Version comparison data:
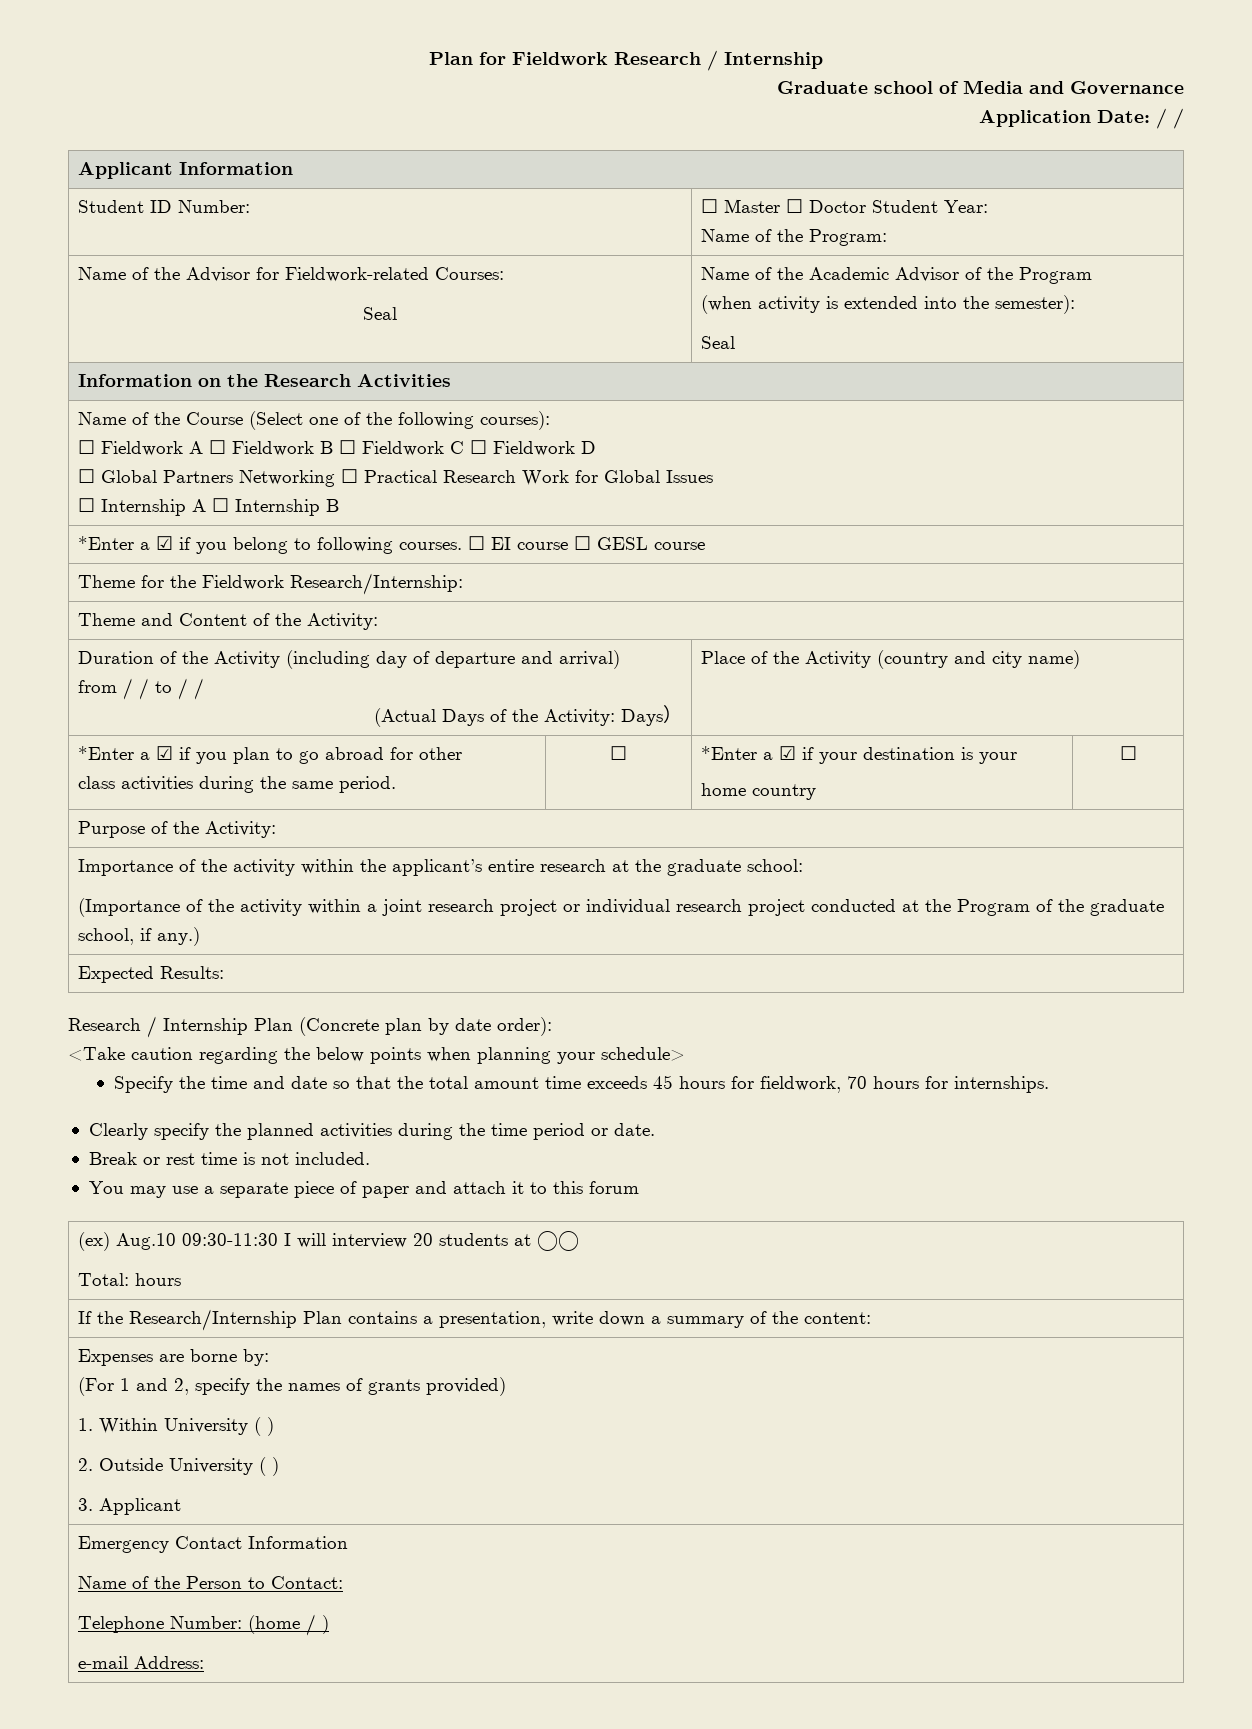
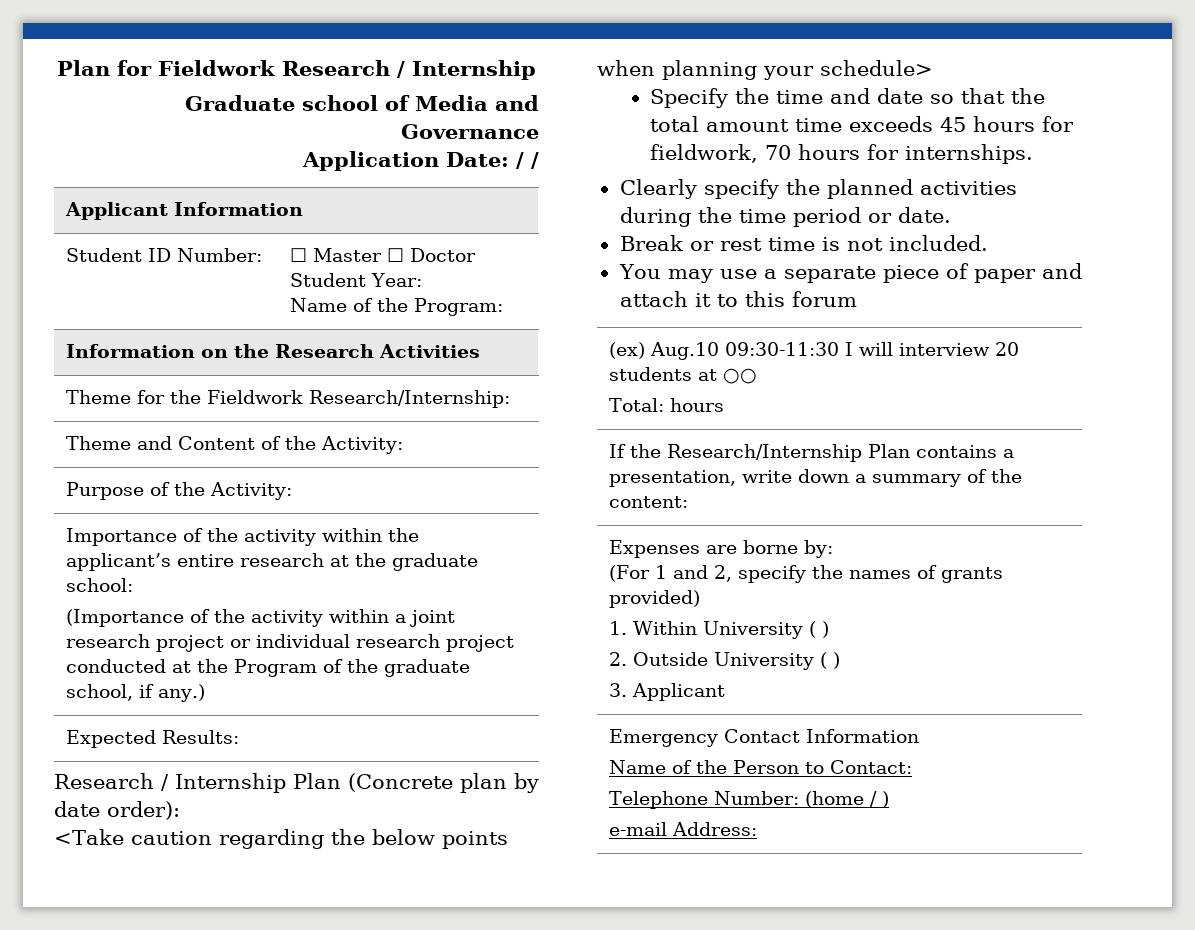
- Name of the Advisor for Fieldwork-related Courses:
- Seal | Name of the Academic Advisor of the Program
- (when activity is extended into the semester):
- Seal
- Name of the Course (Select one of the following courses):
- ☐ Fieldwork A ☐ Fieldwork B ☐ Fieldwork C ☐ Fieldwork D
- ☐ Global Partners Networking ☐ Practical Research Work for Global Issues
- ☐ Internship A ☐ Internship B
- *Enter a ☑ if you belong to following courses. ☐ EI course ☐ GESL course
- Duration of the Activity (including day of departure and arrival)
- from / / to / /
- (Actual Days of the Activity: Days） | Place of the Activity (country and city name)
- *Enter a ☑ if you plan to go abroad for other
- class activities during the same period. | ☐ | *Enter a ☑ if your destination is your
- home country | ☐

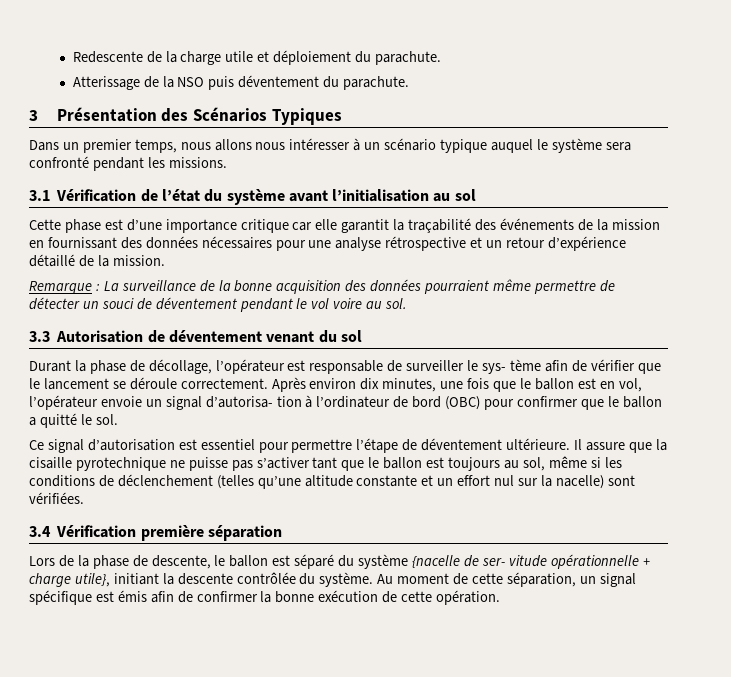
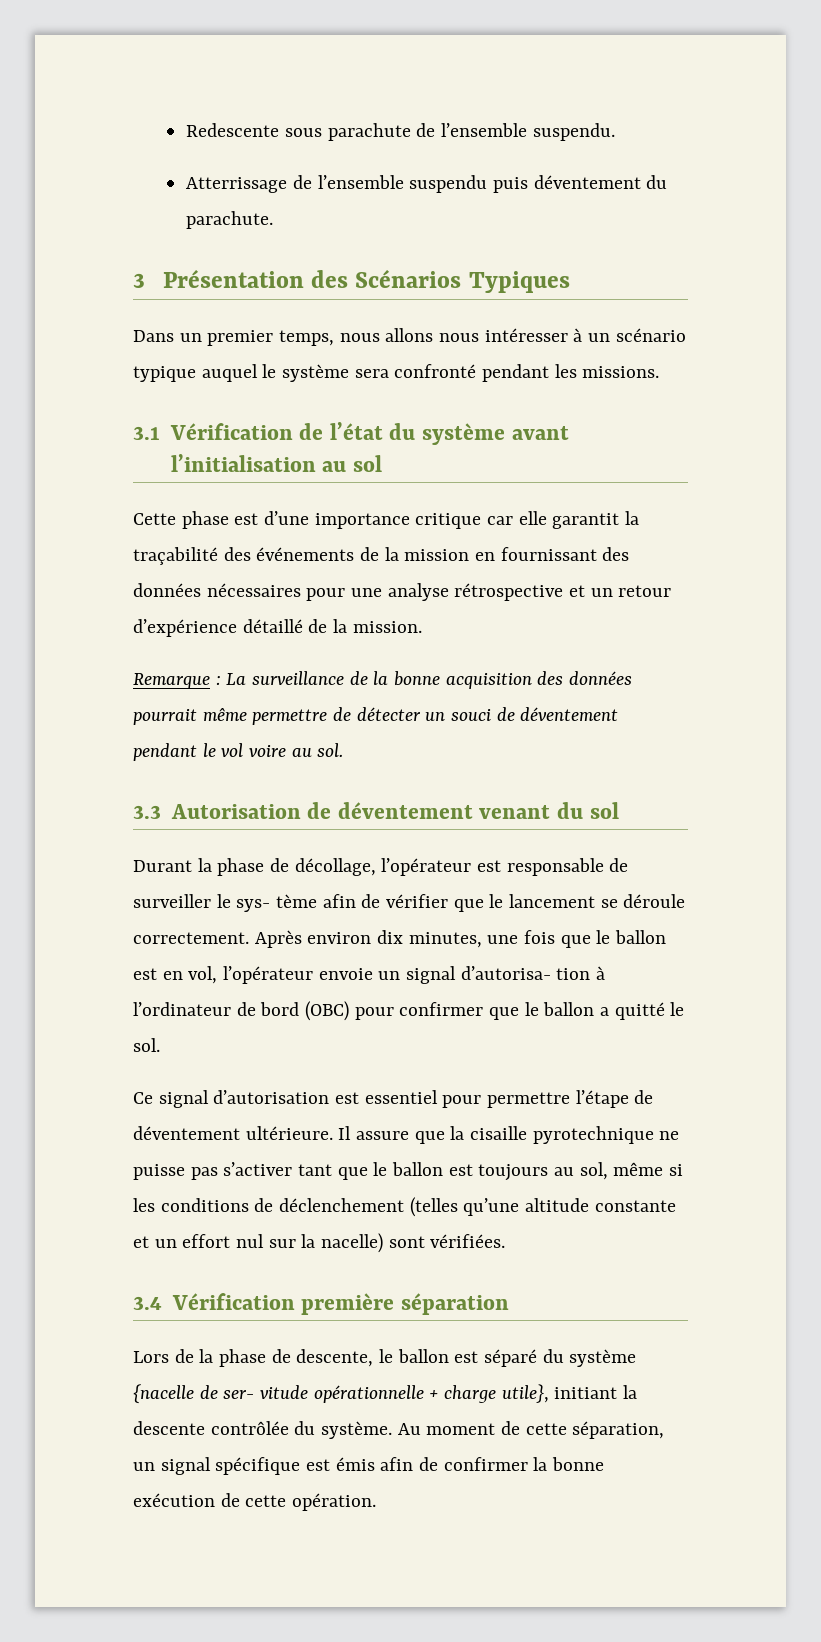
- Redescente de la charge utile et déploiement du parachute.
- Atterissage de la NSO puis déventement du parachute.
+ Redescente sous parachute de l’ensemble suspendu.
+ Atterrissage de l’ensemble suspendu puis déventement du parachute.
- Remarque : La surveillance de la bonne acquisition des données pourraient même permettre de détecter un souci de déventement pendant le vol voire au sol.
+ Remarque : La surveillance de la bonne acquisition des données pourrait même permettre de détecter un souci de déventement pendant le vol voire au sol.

EXERCISE REQUIREMENTS
Without the pictures, retype all of the data above exactly.

THE COMPLETED TASK
- Name of the Advisor for Fieldwork-related Courses:
- Seal | Name of the Academic Advisor of the Program
- (when activity is extended into the semester):
- Seal
- Name of the Course (Select one of the following courses):
- ☐ Fieldwork A ☐ Fieldwork B ☐ Fieldwork C ☐ Fieldwork D
- ☐ Global Partners Networking ☐ Practical Research Work for Global Issues
- ☐ Internship A ☐ Internship B
- *Enter a ☑ if you belong to following courses. ☐ EI course ☐ GESL course
- Duration of the Activity (including day of departure and arrival)
- from / / to / /
- (Actual Days of the Activity: Days） | Place of the Activity (country and city name)
- *Enter a ☑ if you plan to go abroad for other
- class activities during the same period. | ☐ | *Enter a ☑ if your destination is your
- home country | ☐

- Redescente de la charge utile et déploiement du parachute.
- Atterissage de la NSO puis déventement du parachute.
+ Redescente sous parachute de l’ensemble suspendu.
+ Atterrissage de l’ensemble suspendu puis déventement du parachute.
- Remarque : La surveillance de la bonne acquisition des données pourraient même permettre de détecter un souci de déventement pendant le vol voire au sol.
+ Remarque : La surveillance de la bonne acquisition des données pourrait même permettre de détecter un souci de déventement pendant le vol voire au sol.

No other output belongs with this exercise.